Complexité et interaction de la géographie et de l’Histoire, la Méditerranée est notre destin collectif depuis toujours, un point de vue du Nord et un point d evue du Sud.


Ainsi la famille arménienne Balladur, trouva refuge il y à plusieurs siècles chez les ottomans musulmans, pour se préserver des violences perses. Elle devint, par le processus califal multiséculaire d’intégration communautaire, une riche famille commerçante et de banquiers, au service de l’empereur ottoman.

Là aussi rien de nouveau autour de notre Méditerranée.

Des premiers monarques musulmans arabes et leurs généraux berbères et wisigoths convertis du premier siècle hégirien, en passant par Saladin le kurde et son médecin juif, le grand Maîmonide, jusqu’au roi actuel arabo-berbère du Maroc et son conseiller juif Azoulay, le modèle d’intégration des élites communautaires dans l’espace musulman - malgré les répressions et violences épisodiques de l’histoire - est resté une constante de la gouvernance des minorités, au sein de l’empire islamique.

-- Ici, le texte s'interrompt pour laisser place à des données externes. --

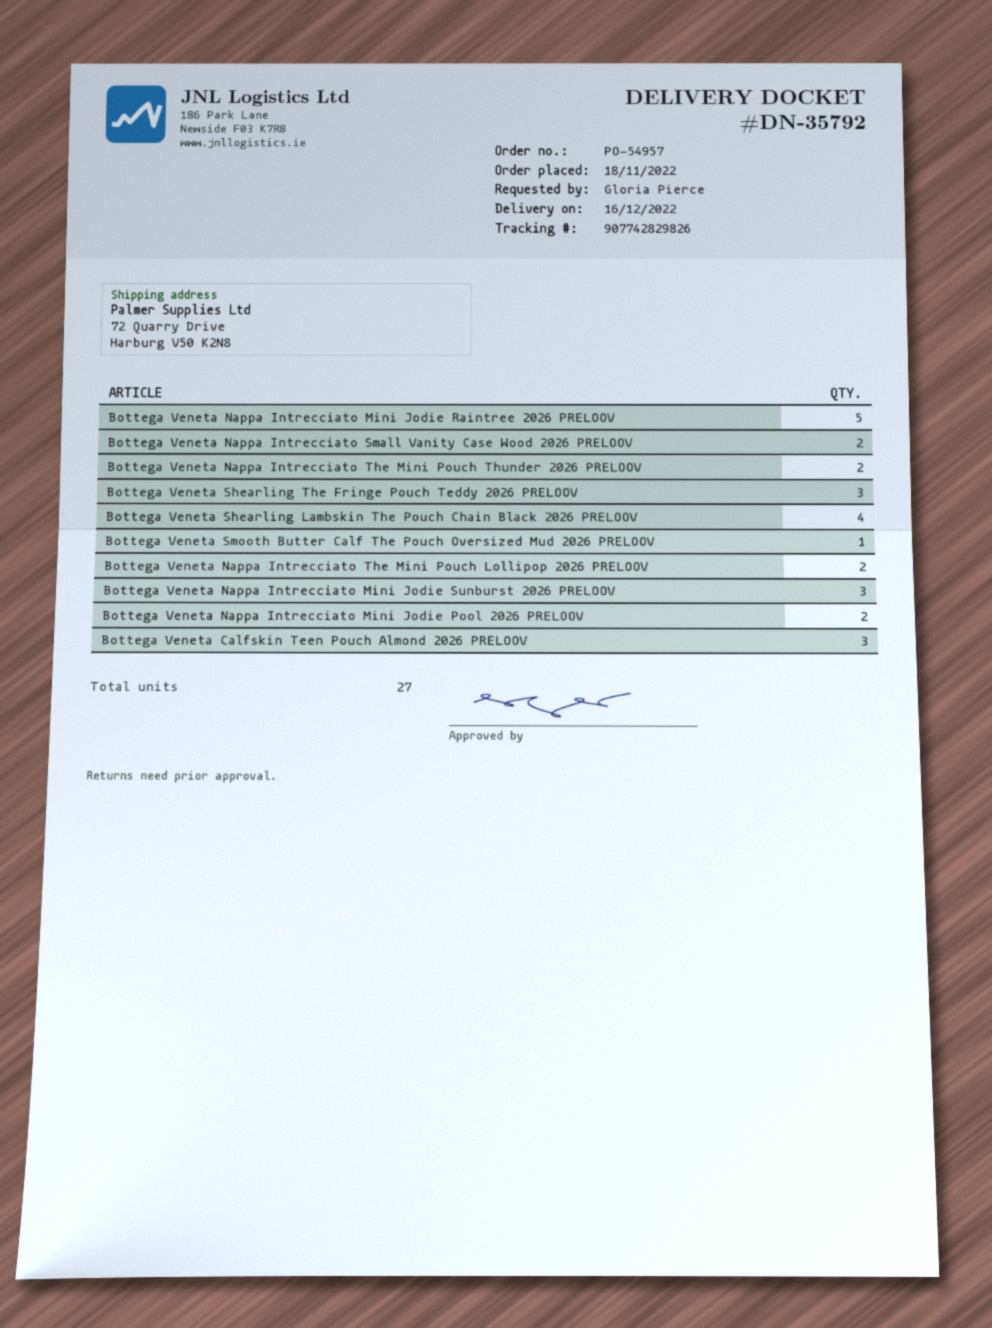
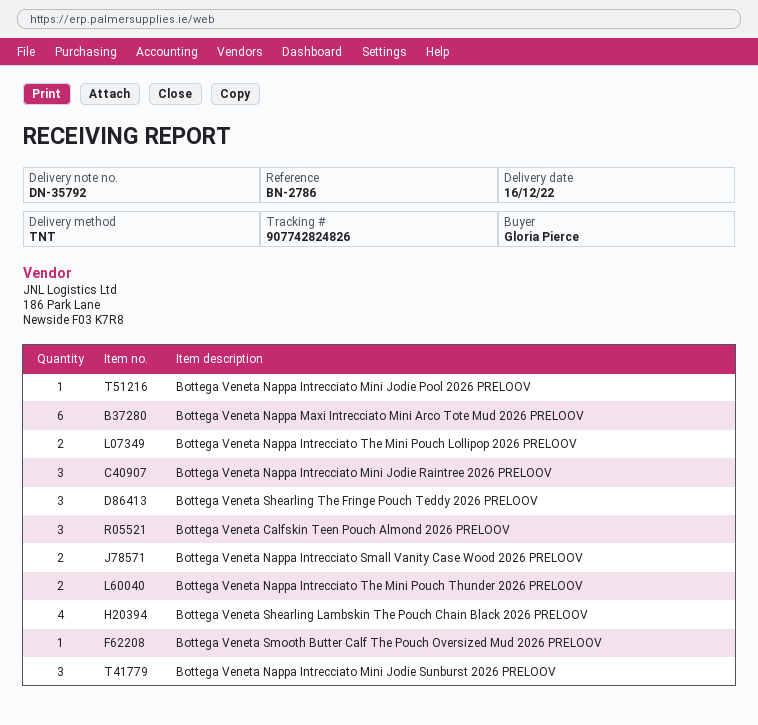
tracking number: 907742829826 -> 907742824826
Bottega Veneta Nappa Intrecciato Mini Jodie Raintree 2026 PRELOOV: 5 -> 3
Bottega Veneta Nappa Intrecciato Mini Jodie Pool 2026 PRELOOV: 2 -> 1
Bottega Veneta Nappa Maxi Intrecciato Mini Arco Tote Mud 2026 PRELOOV: none -> 6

Ironie de l’histoire, la famille Balladur, dut fuir la nouvelle république laïque turque, à cause de ses massacres d’arméniens.

La République des jeunes turcs, premier modèle républicain révolutionnaire implanté en terre d’islam, fut inspirée par la révolution française (6). Particulièrement en matière de laïcité radicale offensive, caractérisée en France entre autres, par des décapitations massives, un anticléricalisme fanatique et le renversement de l’ordre traditionnel et monarchique antérieur.

Ainsi en fuyant le monde musulman et à défaut d’être banquier du calife comme son père, le jeune Édouard par l’école de la République et la fabrique assimilationniste de l’élite française, finit premier ministre.

Deux modèles de promotion méritocratiques, le communautarisme intégrationniste califal et la méritocratie assimilationniste jacobine française.

Deux modèles de production d’élites, les unes issues des nombreuses communautés minoritaires de l’empire islamique aux mille tribus et peuples, les autres, paysans montés à Paris, venant des régions françaises enracinées et longtemps réfractaires au jacobinisme unificateur ou composées d’étrangers implantés en métropole par notre histoire économique et politique.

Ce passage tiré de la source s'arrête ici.